Here's an interesting suspicion: Trump is only marginally literate, and hates reading so much he deals with even complex correspondence by talking it out and trusting that whatever is put in from of him at the conclusion is an accurate reflection of the discussion. This strategy has come into contact with one Stephen K. Bannon, and Bannon has already done well by it.
President Trump was reportedly not fully briefed on the executive order he signed that allowed his chief strategist Steve Bannon a seat at the meetings of the country's top national security efforts. …Trump was frustrated over the executive order and reportedly demanded to be looped in on the executive orders earlier in the drafting process. According to the Times, Trump demanded that his chief of staff Reince Priebus to come up with a fundamental approach to executive orders.

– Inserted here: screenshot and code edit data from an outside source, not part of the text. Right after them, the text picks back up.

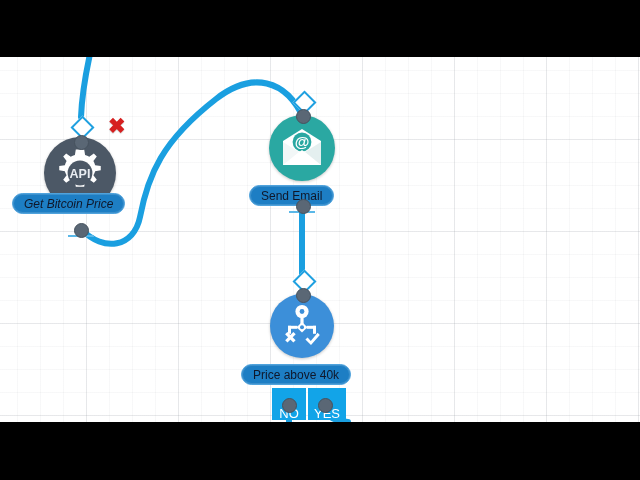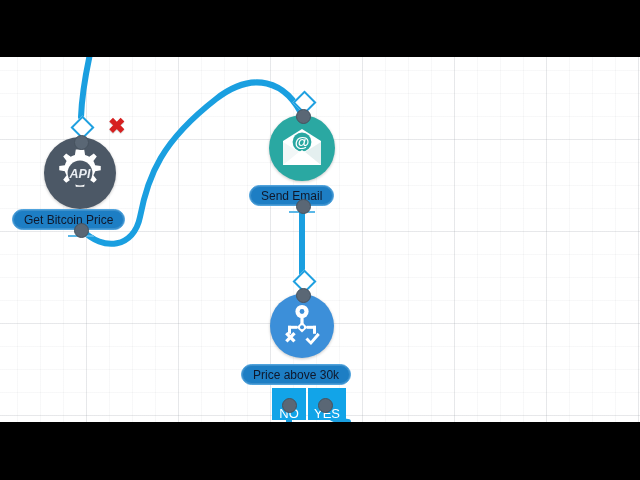--- a/index.html
+++ b/index.html
@@ -119,7 +119,6 @@
     width: 72px; height: 72px;
     background: #4c5866;
     box-shadow: 0 1px 3px rgba(0,0,0,0.22);
-    font-style: italic;
   }
   
   #node-email .node-circle {

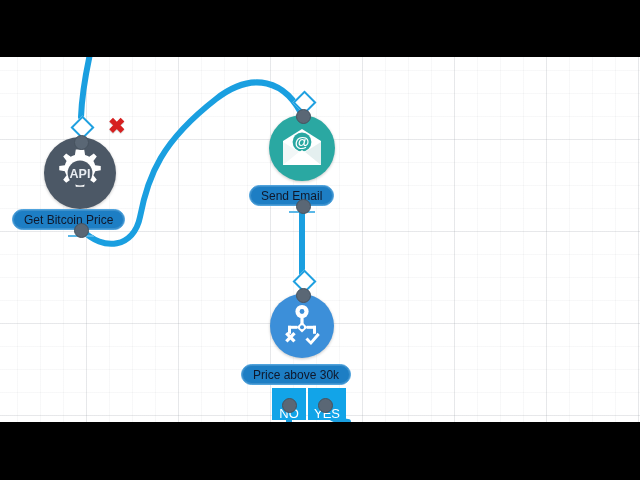--- a/index.html
+++ b/index.html
@@ -201,7 +201,7 @@
         </svg>
       </div>
 
-      <div class="node-label" style="left:12px; top:152px;">Get Bitcoin Price</div>
+      <div class="node-label" style="left:12px; top:136px;font-style:italic;">Get Bitcoin Price</div>
 
       <div class="port-stub" style="left:68px; top:178px; width:26px;"></div>
       <div class="port" style="left:74px; top:166px;"></div>

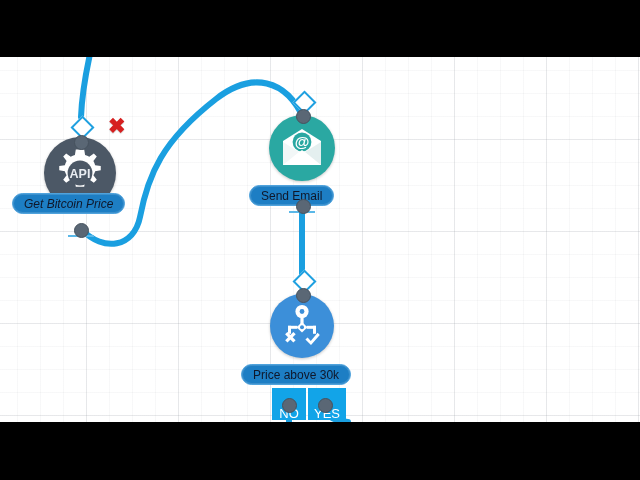--- a/index.html
+++ b/index.html
@@ -255,7 +255,7 @@
         </svg>
       </div>
 
-      <div class="node-label" style="left:241px; top:307px;">Price above 30k</div>
+      <div class="node-label" style="left:241px; top:307px;">Price above 40k</div>
 
       <div class="branch-chip" style="left:272px; top:331px; width:34px;">NO</div>
       <div class="branch-chip" style="left:308px; top:331px; width:38px;">YES</div>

This came from the New York Times, which inexplicably buried the news deep inside a rambling story about White House messaging strategy.
… But for the moment, Mr. Bannon remains the president's dominant adviser, despite Mr. Trump's anger that he was not fully briefed on details of the executive order he signed giving his chief strategist a seat on the National Security Council, a greater source of frustration to the president than the fallout from the travel ban.
Which is to say that two weeks into the administration, there is already a striking instance of Bannon exercising power over Trump, implying serious questions about whether the latter has the intelligence and focus to resist being exploited by him and anyone else who can put something under his nose.